Diğer renklere gönül verip de bizim renklerimize gıptayla bakanlar fakat bunu kendilerine bile itiraf edemeyenler, hep gereksiz bir alınganlık göstermişlerdir “Biz sizden farklıyız” yüklemli cümlelerimize. Sevginin dünya ya sözünü bir günde olsa geçirebildiği ve eylem gerektirdiği, 14 Şubat Sevgi Günü’nde bu tezimizde ne kadar haklı olduğumuz bir kez daha kanıtlanmış oldu. Kayserispor maçımızın bu sempatik tarihe verilişiyle. Kimimiz bizimle Fener sevgisini paylaşanların ellerinden tutup düştük mabedin yollarına, kimilerimiz ise sarı-laci aşkımızı anlamayan sevgiliye “Darılma aşkım, canım, cicim Fener’in maçı var.” Çalımı atıp olası evliliklere ipotek koyarak aldık tribündeki yerimizi. Koynunda biriktirdiği kırmızı karanfilleri sahaya çıkar çıkmaz üstümüze serpiştiren takımımıza verebileceğimiz en güzel karşılıktı şüphesiz koltuklarımızdan kaldırdığımız 55 bin sarı-laci devasa karton yürek. Bunlarla sınırlı kalmadı tabi ki hediye alış verişlerimiz. Sergilenen iştahlı futbolun karşılığında gelen Niang ile Tota’nın golleriyle hanemize yazılan 3 puana, yaptığımız tezahüratlarla teşekkür etmiş olduk. 
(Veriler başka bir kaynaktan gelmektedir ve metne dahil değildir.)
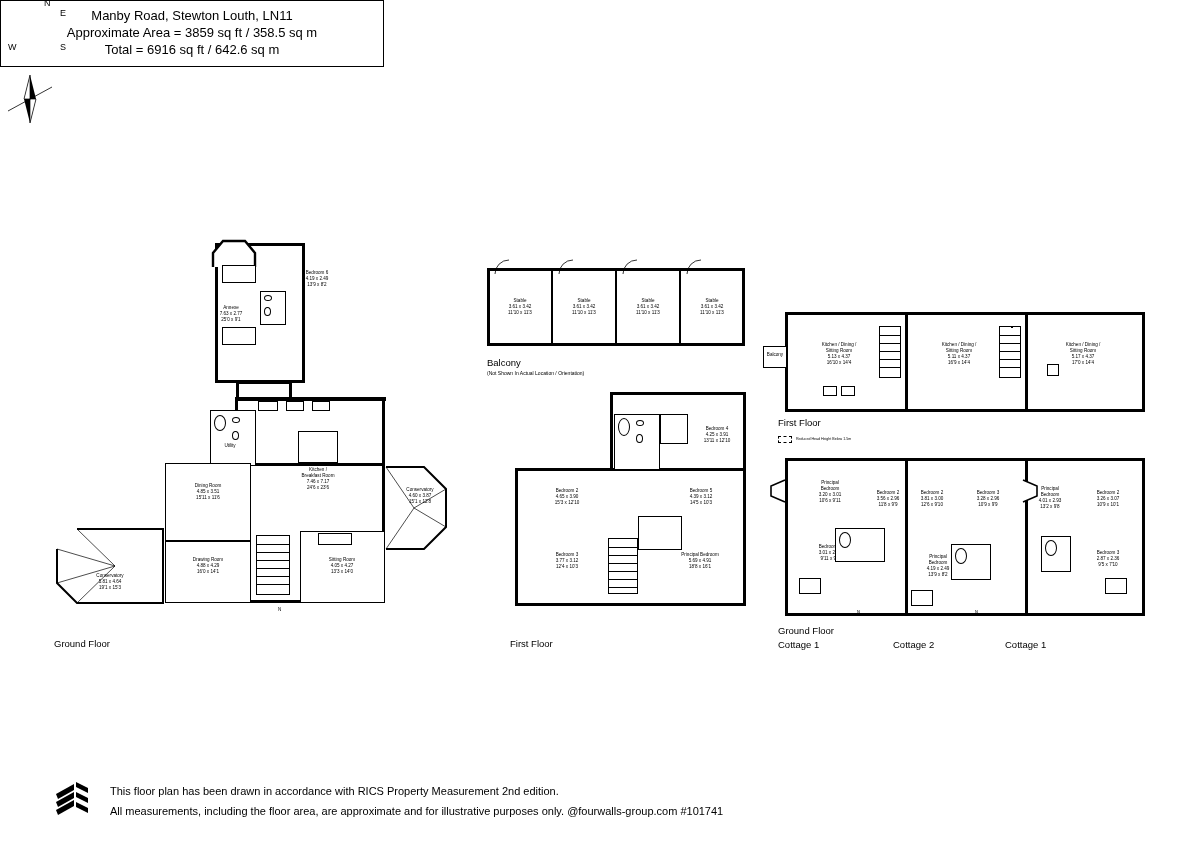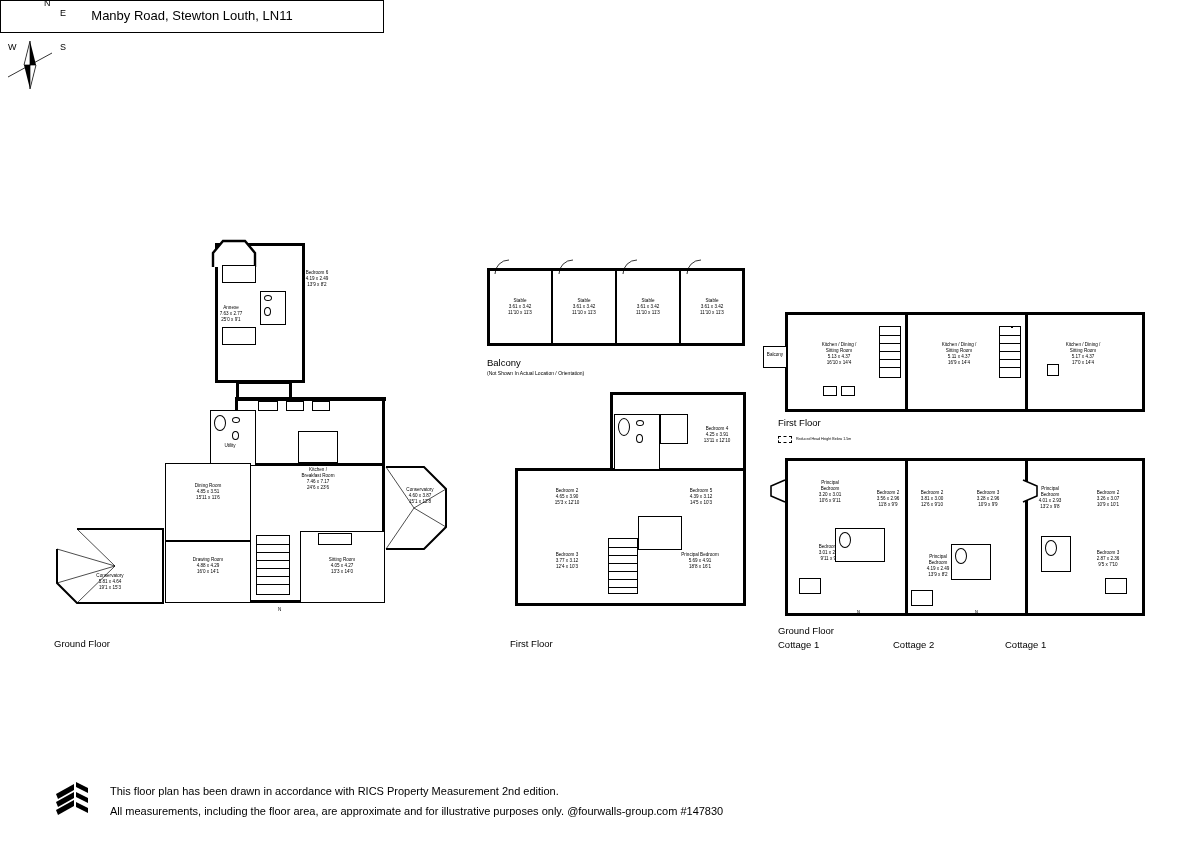"Approximate Area = 3859 sq" div { html: none -> <div>Approximate Area = 3859 sq ft / 358.5 sq m</div> }
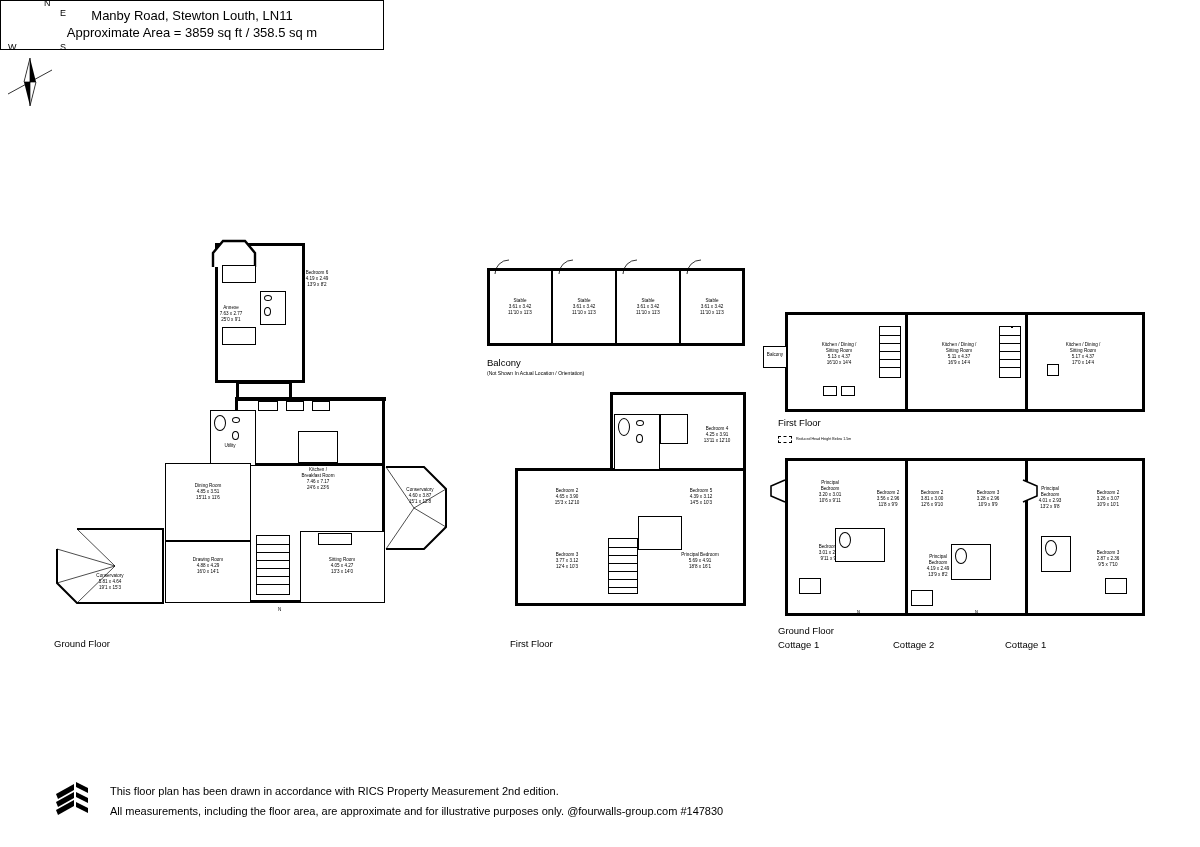"Total = 6916 sq ft" div { html: none -> <div>Total = 6916 sq ft / 642.6 sq m</div> }
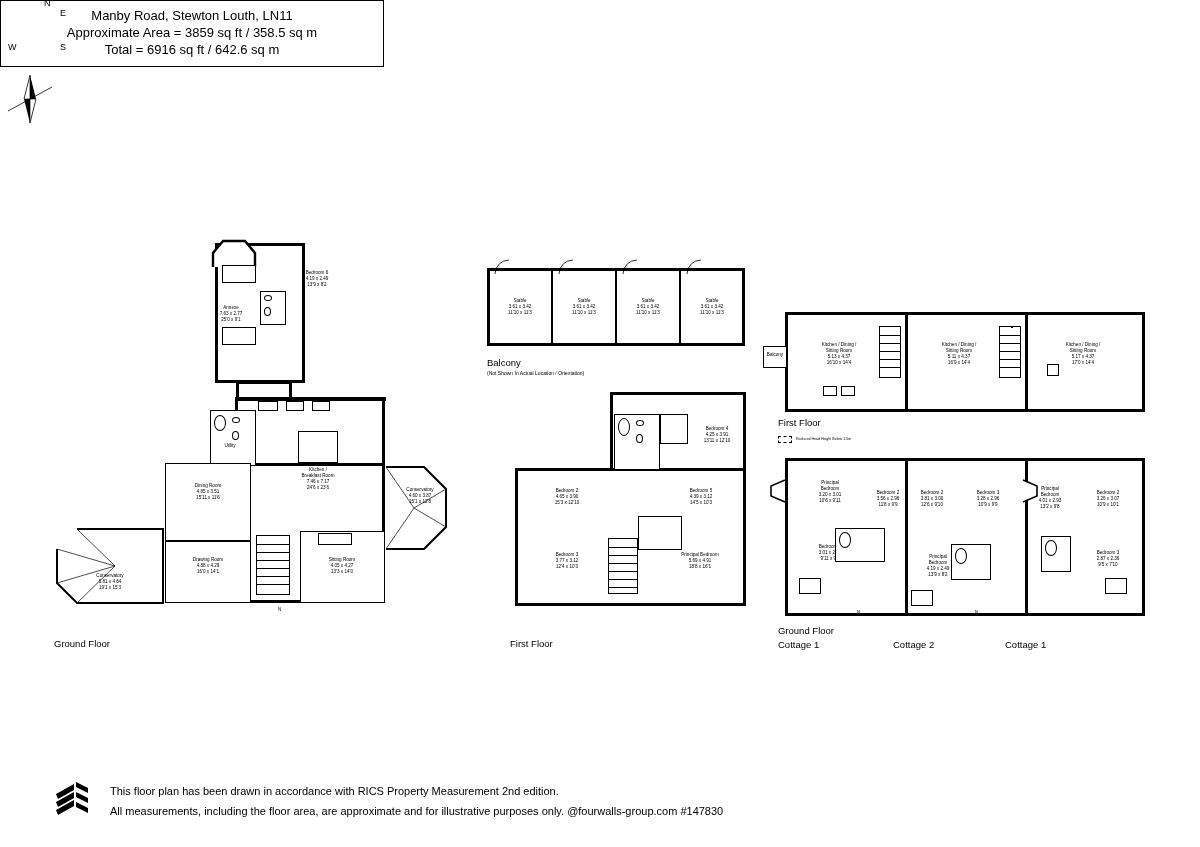"All measurements, including the floor" div { text: 147830 -> 101741 }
Haftanın sonunda Dolmabahçe’ye rezerve edilen derbiye takımımızı en iyi şekilde hazırlamak için yine Samandıra’daydı bazılarımız. Durum gösteriyor ki lig bitene kadar haftanın belli bir gününü adayacağız Samandıra’ya. İçinde zerre kadar bile futbol bilgisi olanlar bilir derbilerin her türlü sonuca gebe kaldığını. Avrupa arenasında Dinamo Kiev’den sevenlerinin huzurunda fark yiyen rakibimizin yara sarma ve kendini affettirme maçıydı Dolmabahçe’deki derbi. Eldivenleri pas tutmaya hazır ve nazır olan kaleci Rüştü’nün aylar sonra kaleyi zapt eyleyişi, neredeyse her maç üstümüze karabasan misali çöken Bobo’nun hiçbir sakatlığı olmamasına rağmen kadroya alınmayışı, yine aylarca garajında mahsur bırakılan Ferrari’nin bakımı yapılmadan sahaya sürülmesi Schuster’in takımına bir sitemiydi sanki. 

Bu derbiyi yorumlarken 3 eşit parçaya bölmeliyim önce. Gerek oynadığımız enfes futbolumuzla, gerek Necip’e kendi kalesine attırdığımız üstünlük sayımızla, gerekse kaçırdıklarımızla ilk 30 dakikaya damgamızı vurduk günahımız ve sevabımızla. İkinci yarım saatte roller değiş tokuş edildi tabiri caizse. Bu defa kabuğumuza çekilen biz, ısıran, tartaklayan ve tuttuğunu koparan rakibimizdi. Ekrem’in kendini aştığı golüyle önce skorda dengeyi sağladılar, daha sonra Toraman’la öne geçmeyi bildiler. Evde maçı izlerken gülen gözlerime endişenin daniskası gelip yerleşti arzız, zamansız. “Farklı kazanacağımız bir maçı farklı kaybedeceğiz.” cümlesi volta atarken dilimde, Almeida’nın kalecimiz Volkan’la karşı karşıya pozisyonda golü atamayışı, lastiklerinin havası inik olan ve o dakikaya kadar sahada patinaj yapan Ferrari’ye ilham kaynağı oldu. 4 dakika sonra aldığı bu ilhamla Ferrari bir çuval incirin nasıl berbat edileceği konulu konferans verdi adeta kendi tribünlerine. Tota’ya attığı dirseğin futbol kanunlarına göre iki cezası vardı, kırmızı kart ve penaltı. 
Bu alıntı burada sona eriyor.